Elley couldn’t hide her surprise at his rolling over so quickly and easily. “I’d like it to be,” she said, then: “Yeah, it’s good.”
He approached her and took her in his arms. “You know I’d never deliberately to anything that would hurt Robynn, or you.”
“I know that,” she said, hugging back. “It’s the accidental things I worry about.”
That makes two of us, he thought.
“Mommeeee,” Robynn called from the other room, “can I come back in yet?”

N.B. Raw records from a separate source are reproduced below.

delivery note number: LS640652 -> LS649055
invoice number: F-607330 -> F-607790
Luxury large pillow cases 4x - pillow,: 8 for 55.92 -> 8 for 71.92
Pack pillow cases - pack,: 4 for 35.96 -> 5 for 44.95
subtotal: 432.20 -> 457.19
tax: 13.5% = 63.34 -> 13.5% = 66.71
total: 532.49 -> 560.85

“Of course, sweetie,” Elley called back, pulling away from Jack as the girl rushed in to excitedly tell her that she had learned a new word from Nola today: basura.
“Basura, doesn’t that mean ‘trash?’”
“Mm hmmm. She was taking out the garbage when she said it. What’s for dinner?”

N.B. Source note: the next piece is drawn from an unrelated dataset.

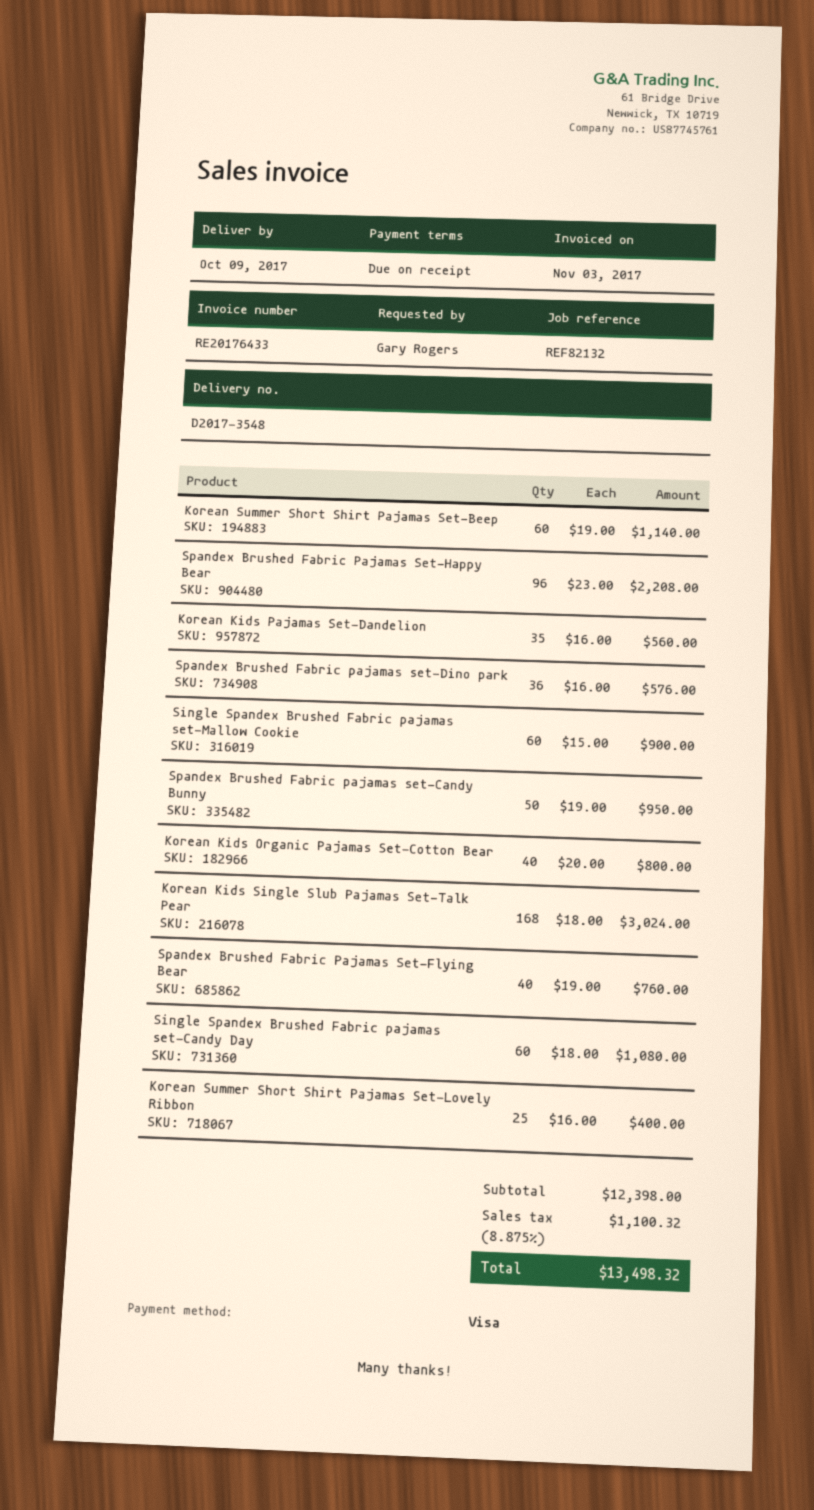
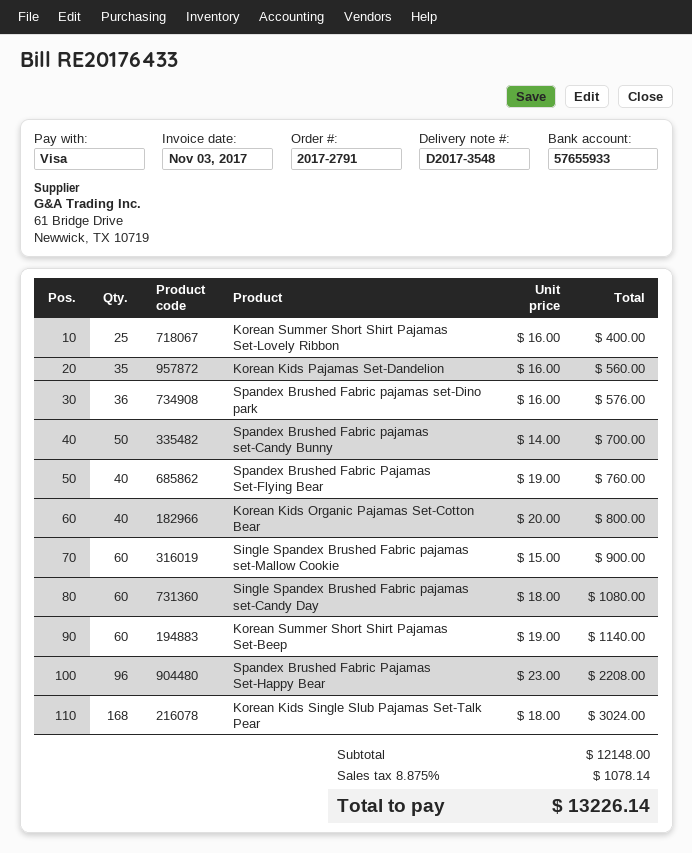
Spandex Brushed Fabric pajamas set-Candy Bunny: 50 x 19.00 = 950.00 -> 50 x 14.00 = 700.00
subtotal: 12398.00 -> 12148.00
tax: 8.875% = 1100.32 -> 8.875% = 1078.14
total: 13498.32 -> 13226.14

“Robynn, Mommy just got home. I was sort of hoping maybe Daddy would have fixed something, because Mommy’s got to pack tonight to go away tomorrow.”
“Why do you have to go away?” the girl whimpered.
“It’s Mommy’s work, sweetie. Sometimes I have to go.”
“Sounds like a take-out night to me,” Jack said, feeling a rush of guilt over sitting and drinking and pretending to work and not even thinking about providing dinner. “What’ll it be? Pizza? Chinese? Frog salad?”
“Yuuuuck!” Robynn cried, giggling.
“I’m not in the mood for Chinese and I don’t want the calories of pizza,” Elley said. “There’s a new fish place down on San Vicente. I drive by it nearly every day. I think the sign says they do take-out.”
“Do you remember the name?”
“Seafood something. Seafood Hut, Seafood Crate, I don’t know.”
“I’ll find out,” Jack said, scurrying back to his laptop, linking onto the web and putting in a search for Seafood West. L.A. San Vicente. Three choices popped up (including, for some reason, Amazon.com), but only one seemed like the candidate. “Could it be Seafood Shanty?”
“Yes, that’s it,” Elley said. Using the number he found online, Jack called in an order for the three of them: fish and chips for Robynn, salmon for Elley and sea bass for himself.
“Do they deliver?” Elley asked
“Yeah, but I’ll go pick it up,” Jack replied. “It will get here quicker that way.” The truth was, he wanted to get away and on his own, if even for a few minutes.
“Why don’t you take Robynn with you? I have to start packing, and she’d only get in the way.”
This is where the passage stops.